None of this probably surprises most Climate Tech Weekly readers, but this revelation might: According to BloombergNEF, a huge chunk of that money came not from venture capital firms but from corporate venture arms — such as ABB Technology Ventures, managed by Swiss engineering firm ABB, and SE Ventures, the venture arm of digital automation and energy management company Schneider Electric.

As of early December, ABB had invested at least $100 million in 10 startups, including energy analytics firm Tallarna, battery-maker Northvolt AB and green hydrogen venture Hydrogen Optimized, reports Bloomberg Green. "Clean tech investment is absolutely the place to be," said Bloomberg Intelligence analyst Omid Vaziri. "The danger is that ABB could fall behind peers in capturing this opportunity." 

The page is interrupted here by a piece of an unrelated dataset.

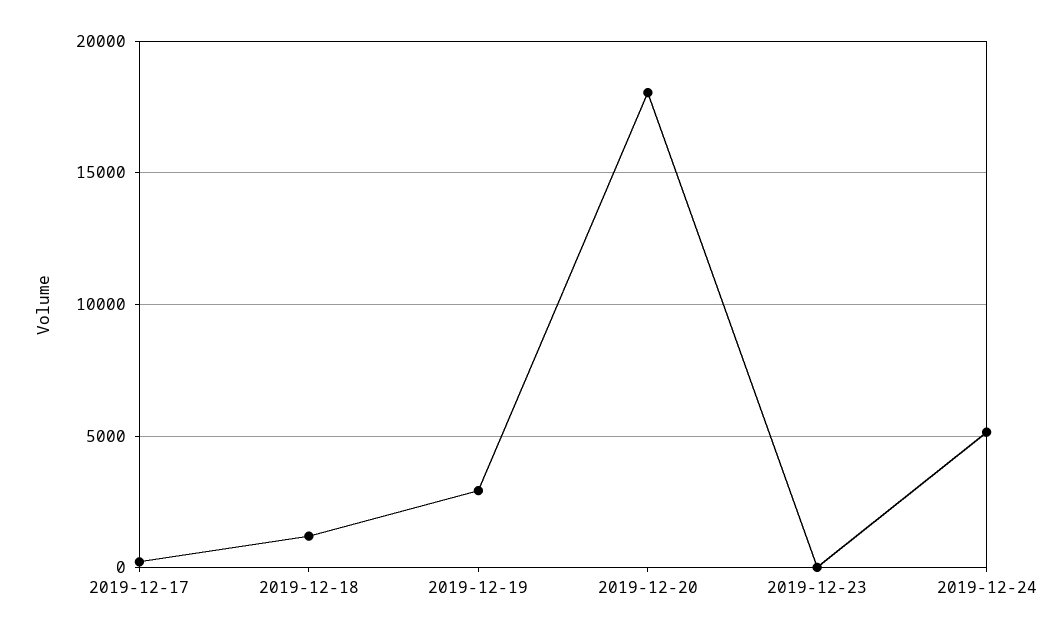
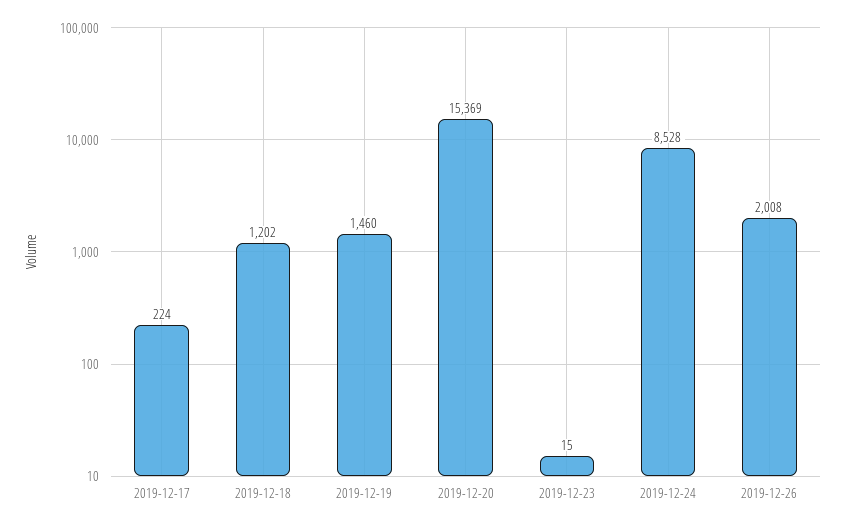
2019-12-19: 3000 -> 1460
2019-12-20: 18000 -> 15369
2019-12-24: 5000 -> 8528
2019-12-26: none -> 2008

While the total figures for corporate venture money focused on climate tech in 2022 haven’t yet been published, I suspect things will look much the same as a report published late last winter by Pitchbook, a research firm that catalogs VC investing trends. That research found that corporate funds put about $23.2 billion into climate tech during 2021 — that was double the amount in 2020. Among the most active corporations: Mexican cement company Cemex, Danish shipping giant A.P. Moller-Maersk, U.S. airline United, global tech powerhouses Amazon and Microsoft and U.S. automaker General Motors. It’s worth noting that the most recognized climate tech funder on this annual list is Energy Impact Partners, which takes its cue from dozens of corporate strategic partners, many of them with big legacy businesses in the energy and fossil fuels sectors.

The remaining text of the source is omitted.